New Footage Prompts PETA to Call On Five Flags Center to Commit to Animal-Free Entertainment
For Immediate Release:
June 18, 2018
David Perle 202-483-7382
Dubuque, Iowa – PETA is calling on the Five Flags Center this morning to ban all animal acts after the group received new video footage from a recent Garden Bros. performance at the arena that shows an elephant handler overtly and frequently poking, yanking, and prodding elephants in sensitive areas of their bodies. While on stage, elephant trainer Anthony Frisco can be seen using a bullhook—a weapon that resembles a fireplace poker with a sharp metal hook on one end—to coerce the elephants into performing by jabbing them behind their ears and legs and down their sides.
PETA, which previously alerted the Five Flags Center to Garden Bros.’ long history of working with abusive animal exhibitors, is now calling for the venue to bar animal acts in the future.
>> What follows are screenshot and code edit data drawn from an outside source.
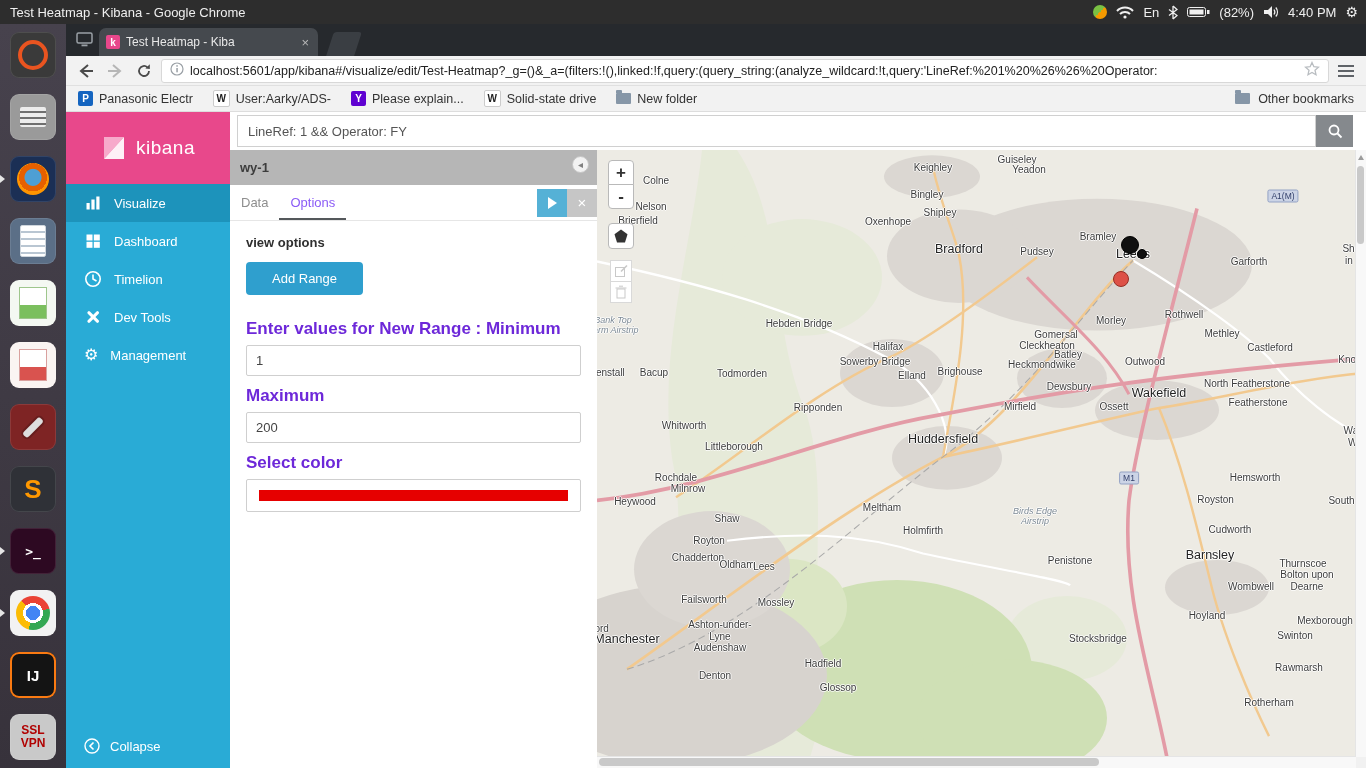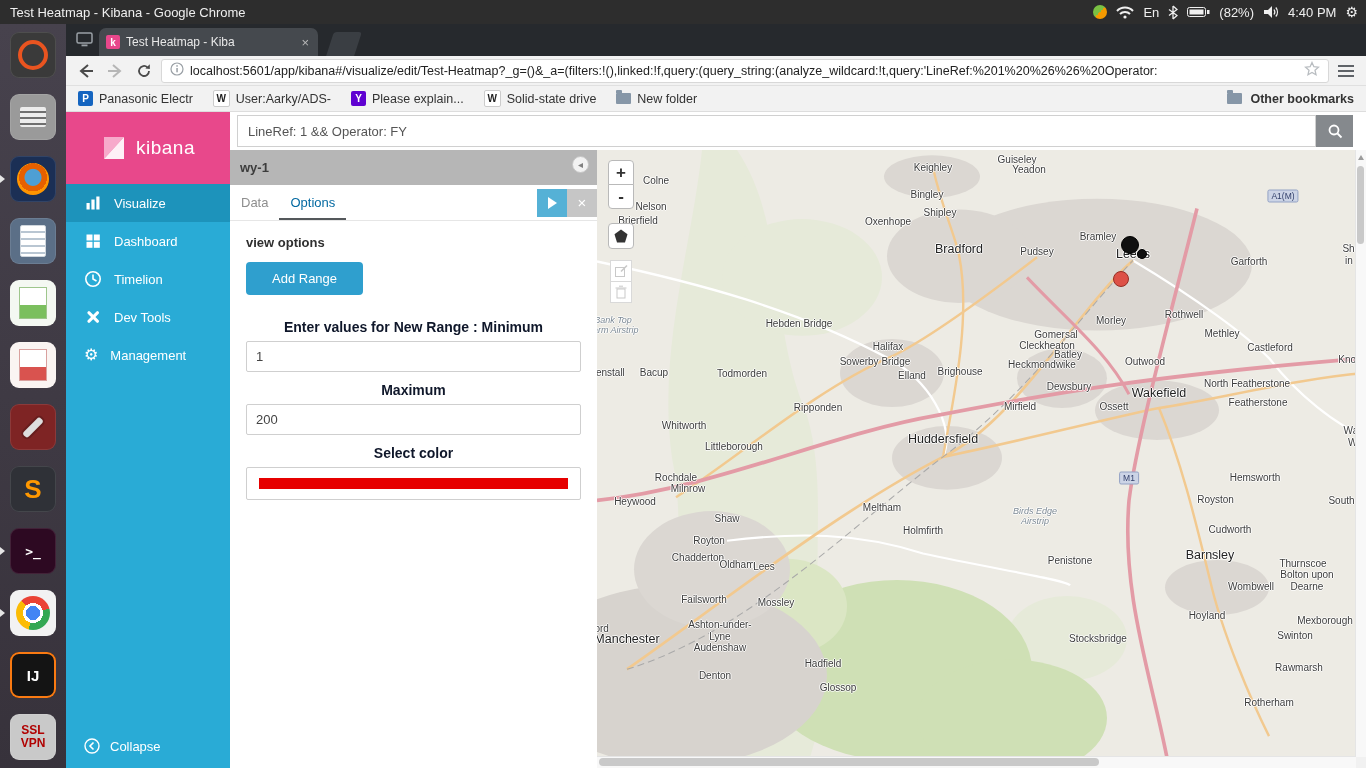--- a/index.html
+++ b/index.html
@@ -65,21 +65,21 @@
           align-items:center;padding:0 8px;gap:6px;min-width:0;}
   .url-text{font-size:12.5px;color:#222;white-space:nowrap;overflow:hidden;text-overflow:ellipsis;flex:1;}
 
   .bookmarksbar{position:absolute;top:62px;left:0;right:0;height:26px;background:#f2f2f2;border-bottom:1px solid #dddddd;
            display:flex;align-items:center;padding:0 12px;box-sizing:border-box;font-size:12.5px;color:#333;}
   .bookmarks-list{display:flex;align-items:center;gap:20px;}
   .bm-item{display:flex;align-items:center;gap:6px;white-space:nowrap;}
   .bm-fav{width:15px;height:15px;border-radius:2px;font-size:10px;font-weight:bold;display:flex;align-items:center;justify-content:center;flex:none;}
   .folder-ico{width:15px;height:11px;background:#8696a7;border-radius:1px;position:relative;flex:none;}
   .folder-ico::before{content:"";position:absolute;top:-3px;left:0;width:6px;height:3px;background:#8696a7;border-radius:1px 1px 0 0;}
-  .other-bm{margin-left:auto;display:flex;gap:8px;align-items:center;font-weight:bold;}
+  .other-bm{margin-left:auto;display:flex;gap:8px;align-items:center;}
 
   
   .app{position:absolute;top:88px;left:0;right:0;bottom:0;display:flex;}
   .kb-sidebar{width:164px;background:#29abd6;display:flex;flex-direction:column;color:#fff;flex:none;}
   .kb-logo{height:72px;background:#e8488b;display:flex;align-items:center;justify-content:center;gap:9px;}
   .kb-logo-text{font-size:19px;color:#fff;letter-spacing:.5px;}
   .kb-nav-item{height:38px;display:flex;align-items:center;gap:12px;padding-left:18px;font-size:13px;}
   .kb-nav-item.active{background:#1d93bb;}
   .kb-nav-item svg{flex:none;}
   .kb-collapse{margin-top:auto;height:44px;display:flex;align-items:center;gap:10px;padding-left:18px;font-size:13px;}
@@ -91,31 +91,31 @@
   .kb-querybar{height:38px;display:flex;align-items:center;padding:0 13px 0 7px;}
   .query-input{flex:1;height:30px;border:1px solid #d0d0d0;padding:0 10px;font-size:13px;color:#555;font-family:inherit;min-width:0;}
   .search-btn{width:37px;height:32px;background:#85898d;border:none;display:flex;align-items:center;justify-content:center;flex:none;}
 
   .kb-workspace{flex:1;position:relative;display:flex;min-height:0;}
   .vis-editor{width:367px;background:#fff;display:flex;flex-direction:column;flex:none;}
   .vis-header{height:35px;background:#b6b6b6;display:flex;align-items:center;padding-left:10px;
               font-size:13px;font-weight:bold;color:#3c3c3c;flex:none;}
   .vis-tabs{height:35px;display:flex;align-items:center;border-bottom:1px solid #e6e6e6;flex:none;}
   .vis-tab{padding:0 11px;font-size:13px;color:#8e8e8e;height:100%;display:flex;align-items:center;}
-  .vis-tab.active{color:#0369a1;box-shadow:inset 0 -2px 0 #54585b;}
+  .vis-tab.active{color:#8b5cf6;box-shadow:inset 0 -2px 0 #54585b;}
   .vis-tab-buttons{margin-left:auto;display:flex;}
   .vtb{width:30px;height:28px;display:flex;align-items:center;justify-content:center;}
   .vtb.play{background:#55b1d6;}
   .play-tri{width:0;height:0;border-top:6px solid transparent;border-bottom:6px solid transparent;border-left:9px solid #fff;}
   .vtb.close{background:#c6c6c6;color:#fff;font-size:15px;}
   .vis-body{padding:12px 16px;flex:1;overflow:hidden;}
   .section-title{font-weight:bold;font-size:13px;color:#2f2f2f;margin:2px 0 12px;}
   .add-range{background:#2f9fce;color:#fff;border:none;border-radius:4px;font-size:13px;padding:9px 26px;
              margin-bottom:14px;display:inline-block;font-family:inherit;}
-  .f-label{display:block;font-weight:bold;font-size:14px;color:#0f172a;margin:10px 0 6px;text-align:center;}
+  .f-label{display:block;font-weight:bold;font-size:17px;color:#6d28d9;margin:10px 0 6px;}
   .f-input{width:100%;box-sizing:border-box;height:31px;border:1px solid #cfcfcf;border-radius:2px;
            padding:0 9px;font-size:13px;color:#444;font-family:inherit;}
   .color-box{border:1px solid #cfcfcf;border-radius:2px;padding:10px 12px;margin-top:2px;}
   .color-bar{height:11px;background:#e60000;}
 
   
   .map-pane{flex:1;position:relative;overflow:hidden;background:#edebe4;min-width:0;}
   .map-canvas{position:absolute;left:0;top:0;width:100%;height:100%;}
   .map-labels{position:absolute;left:0;top:0;right:0;bottom:0;overflow:hidden;}
   .map-label{position:absolute;transform:translate(-50%,-50%);font-size:10px;color:#3c3c3c;white-space:pre;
“Circuses are notorious for using weapons to force elephants to perform, and they even use a gray powder called Wonder Dust to cover up the bloody wounds,” says PETA Foundation Deputy Director Rachel Mathews. “PETA is calling on the Five Flags Center to commit to hosting only animal-free circuses and other shows that feature talented, willing human performers and not abused animals.”
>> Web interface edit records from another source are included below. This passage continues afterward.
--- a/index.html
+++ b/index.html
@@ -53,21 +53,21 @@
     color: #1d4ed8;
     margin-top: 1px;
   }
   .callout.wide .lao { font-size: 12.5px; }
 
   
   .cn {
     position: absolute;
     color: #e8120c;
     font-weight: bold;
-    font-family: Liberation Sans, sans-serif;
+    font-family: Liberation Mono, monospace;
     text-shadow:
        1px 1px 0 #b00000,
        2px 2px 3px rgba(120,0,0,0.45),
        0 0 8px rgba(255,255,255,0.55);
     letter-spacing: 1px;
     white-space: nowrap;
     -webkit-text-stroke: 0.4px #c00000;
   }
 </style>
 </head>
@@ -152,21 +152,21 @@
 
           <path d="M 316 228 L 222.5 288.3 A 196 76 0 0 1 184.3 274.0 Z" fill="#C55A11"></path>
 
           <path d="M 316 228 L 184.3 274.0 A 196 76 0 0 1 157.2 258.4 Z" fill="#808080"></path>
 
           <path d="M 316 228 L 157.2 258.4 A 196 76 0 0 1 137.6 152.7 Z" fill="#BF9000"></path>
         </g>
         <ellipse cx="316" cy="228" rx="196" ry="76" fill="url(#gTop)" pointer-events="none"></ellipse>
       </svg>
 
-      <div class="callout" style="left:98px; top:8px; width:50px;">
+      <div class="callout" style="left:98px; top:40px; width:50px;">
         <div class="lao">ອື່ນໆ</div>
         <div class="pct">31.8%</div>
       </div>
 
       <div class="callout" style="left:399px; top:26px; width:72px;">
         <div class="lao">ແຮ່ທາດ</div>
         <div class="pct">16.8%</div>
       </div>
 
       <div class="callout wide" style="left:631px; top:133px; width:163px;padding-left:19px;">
Garden Bros. has an “F” rating from the Better Business Bureau. Its elephant provider, Carson & Barnes Circus, has been cited for more than 100 violations of the federal Animal Welfare Act and employs as its head trainer Tim Frisco—Anthony Frisco’s father—who was caught on video attacking elephants with a bullhook and an electric prod. In a recent whistleblower complaint, a former Garden Bros. employee described frequently seeing elephants with blood dripping from behind their ears.
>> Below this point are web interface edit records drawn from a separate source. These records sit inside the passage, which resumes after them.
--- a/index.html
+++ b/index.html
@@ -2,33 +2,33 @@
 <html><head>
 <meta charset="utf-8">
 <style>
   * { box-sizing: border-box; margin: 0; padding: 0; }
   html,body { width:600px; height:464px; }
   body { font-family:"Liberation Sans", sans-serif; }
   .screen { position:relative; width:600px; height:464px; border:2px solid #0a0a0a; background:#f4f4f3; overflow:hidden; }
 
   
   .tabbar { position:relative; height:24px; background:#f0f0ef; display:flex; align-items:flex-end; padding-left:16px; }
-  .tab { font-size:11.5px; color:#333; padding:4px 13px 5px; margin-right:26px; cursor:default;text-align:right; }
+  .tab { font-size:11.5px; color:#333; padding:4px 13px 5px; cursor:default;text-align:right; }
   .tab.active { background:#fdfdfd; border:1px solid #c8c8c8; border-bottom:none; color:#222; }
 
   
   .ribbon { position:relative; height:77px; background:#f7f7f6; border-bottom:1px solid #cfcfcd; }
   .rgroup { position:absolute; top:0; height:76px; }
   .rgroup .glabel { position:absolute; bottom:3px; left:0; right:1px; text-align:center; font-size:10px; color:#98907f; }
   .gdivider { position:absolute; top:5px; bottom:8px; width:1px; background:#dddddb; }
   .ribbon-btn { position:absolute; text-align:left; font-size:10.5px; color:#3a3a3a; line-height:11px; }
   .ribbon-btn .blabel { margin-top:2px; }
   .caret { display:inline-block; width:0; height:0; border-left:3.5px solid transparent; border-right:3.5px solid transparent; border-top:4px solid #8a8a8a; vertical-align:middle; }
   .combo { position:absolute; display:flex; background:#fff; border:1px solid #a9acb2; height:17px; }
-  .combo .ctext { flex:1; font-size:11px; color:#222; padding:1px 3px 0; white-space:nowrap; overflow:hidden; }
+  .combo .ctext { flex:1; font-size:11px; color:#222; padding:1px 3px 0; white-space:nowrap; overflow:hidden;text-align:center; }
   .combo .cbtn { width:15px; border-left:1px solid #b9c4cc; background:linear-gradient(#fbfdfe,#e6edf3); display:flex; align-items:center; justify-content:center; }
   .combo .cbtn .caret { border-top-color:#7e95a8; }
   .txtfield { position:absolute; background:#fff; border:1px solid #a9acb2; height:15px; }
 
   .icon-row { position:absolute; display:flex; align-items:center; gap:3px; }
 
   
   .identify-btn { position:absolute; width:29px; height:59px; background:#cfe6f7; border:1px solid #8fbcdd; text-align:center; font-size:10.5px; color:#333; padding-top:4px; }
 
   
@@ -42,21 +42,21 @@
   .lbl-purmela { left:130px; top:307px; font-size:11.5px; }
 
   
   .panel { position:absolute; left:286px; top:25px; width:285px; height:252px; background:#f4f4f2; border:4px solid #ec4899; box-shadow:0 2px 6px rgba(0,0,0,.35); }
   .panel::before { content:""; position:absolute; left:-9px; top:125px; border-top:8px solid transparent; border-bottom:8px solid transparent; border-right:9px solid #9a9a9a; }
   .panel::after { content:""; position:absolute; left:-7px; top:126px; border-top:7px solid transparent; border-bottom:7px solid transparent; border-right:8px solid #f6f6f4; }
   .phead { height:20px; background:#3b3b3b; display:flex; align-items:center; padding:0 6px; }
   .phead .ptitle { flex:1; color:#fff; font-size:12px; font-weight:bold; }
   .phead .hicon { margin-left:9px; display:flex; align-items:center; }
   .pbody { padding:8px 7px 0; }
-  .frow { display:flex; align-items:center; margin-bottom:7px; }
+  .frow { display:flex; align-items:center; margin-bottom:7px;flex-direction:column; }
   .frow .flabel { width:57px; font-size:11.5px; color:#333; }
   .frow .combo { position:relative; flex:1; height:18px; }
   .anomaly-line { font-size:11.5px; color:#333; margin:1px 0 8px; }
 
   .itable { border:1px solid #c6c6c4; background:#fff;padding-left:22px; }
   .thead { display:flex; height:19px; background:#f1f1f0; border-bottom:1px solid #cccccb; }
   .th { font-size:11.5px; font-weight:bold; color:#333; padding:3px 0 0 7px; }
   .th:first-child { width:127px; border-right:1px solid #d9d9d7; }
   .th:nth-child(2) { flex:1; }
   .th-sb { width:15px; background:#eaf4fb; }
PETA—whose motto reads, in part, that “animals are not ours to use for entertainment”—notes that venues and localities across the country, including in Georgia, Minnesota, Mississippi, Missouri, New York, Vermont, and Virginia, have canceled Garden Bros. shows or barred it from performing with animals. More than 620 venues and dozens of communities nationwide prohibit or restrict animal acts.